Others again regarded it as somewhat pretentious for a small inland town. Such a one was a Mr. Heaton, a reporter who travelled to various N.S.W. country towns and wrote descriptions of them for the Sydney weekly "Town and Country Journal."

"Before describing it and its institutions," he wrote, "it may be admitted that there is an unpleasant, coarse, swaggering tang about the name, particularly when pronounced as it appears to have been in the English Law Courts and as it is spelt, viz: Wagga Wagga in place of WogaWoga, or at least Waugga Wauga, which latter seems to be the proper and local pronunciation. 

Not a nice one 'Wagga. Wagga in the aboriginal tongue means "a meeting of crows," or "the place where crows congregate."

That is a literal translation of the name; the first syllable 'wau' is very expressive of a crow's note.

It must be confessed that the name is not a nice one, but the inhabitants, with a few exceptions, do not desire to have it altered: in fact, most of them seem to like the name, on the principle, I suppose, that in the case of names, like other more important things, we come to like in time features by no means attractive. 'We pity first, endure, and then embrace'."' (20) 

His article did not endear him to the Wagga Waggonians.

Nor did a subsequent paragraph in a Forbes newspaper noticeably affect the risibilities of the inhabitants. 

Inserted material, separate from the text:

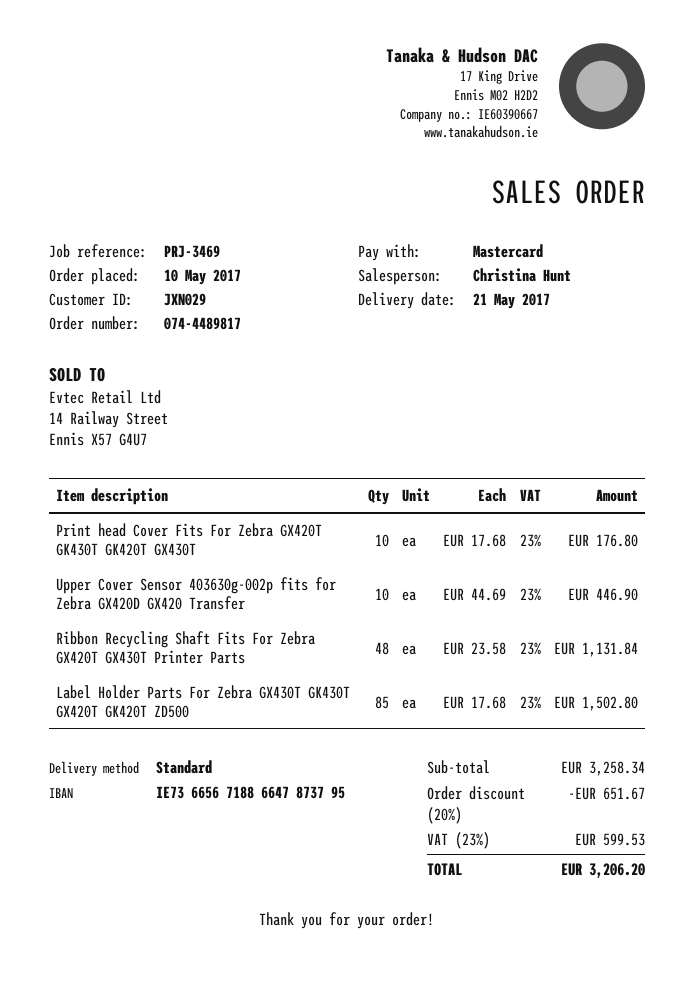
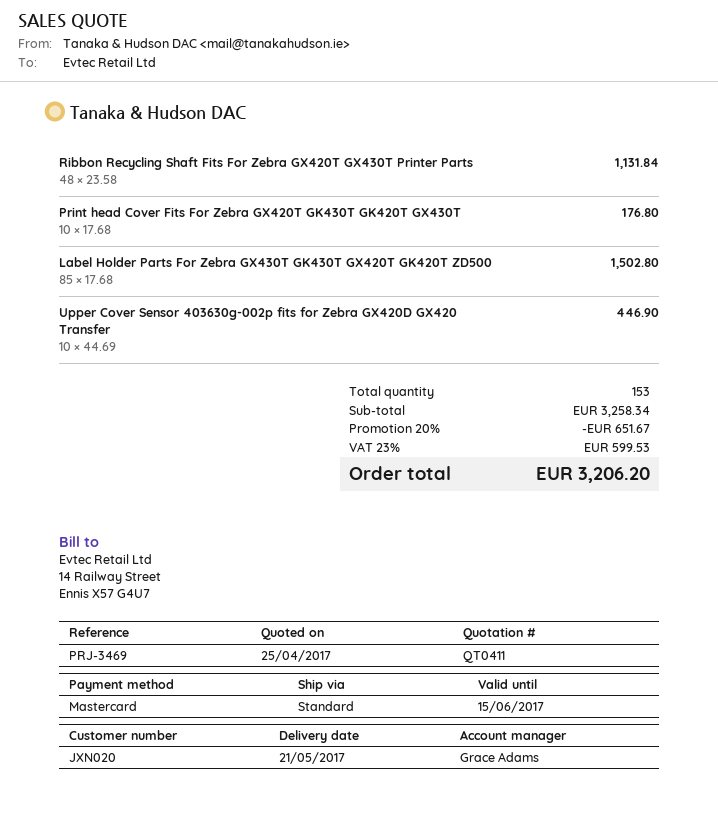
customer number: JXN029 -> JXN020
sales rep: Christina Hunt -> Grace Adams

The School of Arts formed a Literary Association, which made its bow to the public in 1873 with an entertainment for which a prologue was specially written.

Couched in a language which was a strange mixture of erudition, bravado and self-mockery, its opening stanza must have proved just as amusing to the people of Wagga as offensive to the Forbes newspaper. 

"Hail, beauteous borough! Mayst thou ever reign. Sweet Wagga! 'Lovllest village of the plain.' Would that some local Gold-smith might upraise; Hymns to thy honor, paer to thy praise: 

Would that some worthy voice might sing thy fame, And wreathe bright garlands round thy silvr'y name.' (21) 

Gushingly felt The Forbes newspaper came out with all guns smoking. 

'Wagga is distinguishing  itself.

Whatever clouds of ignorance may have rested upon 'the brightest gem of the Murrumbidgee' in days gone by, they have all rolled back at the advent of its Literary Association.

So gushingly felt is this metamorphosis that the public heart yearns for some local Gold-smith to hymn its honor and proclaim its praise, and sighs for some worthy voice to sing its fame, And wreathe bright garlands round its silvery name. Surely the mantle of Oliver has descended upon someone there, and in their exuberance they don't realise the fact.

But the 'silvery name' is a poser. Ever since the time when an English lawyer asked a witness in the Tichborne case whether he knew a place called 'Waggy Baggy' we have failed to see any poetry in the name. Perhaps it was a 'waggish' pun of the counsel; perhaps it was his ignorance, but, at any rate, now would be a favorable time to rechristen it."  

There was much more in the same strain, the whole concluding with the magical incantation 'Oh Waggy ! Oh Baggy!' The Express replied, with remarkable self-restraint. 'We pity the Literary Association. 

To be chaffed is bad enough, but to be chaffed in such questionable English must be well nigh unbearable.' 

By this time the 'collection of bark huts' which was Wagga in 1849 had grown into a sizeable town with some impressive buildings, a remarkably progressive spirit, and an unshakeable faith in its future. 

References 

(20) Town and Country Journal Sydney July 6, 1872. 

(21) Wagga Express, March 22, 1873.

The account from the Forbes newspaper was reprinted in the Express of April 5, 1873.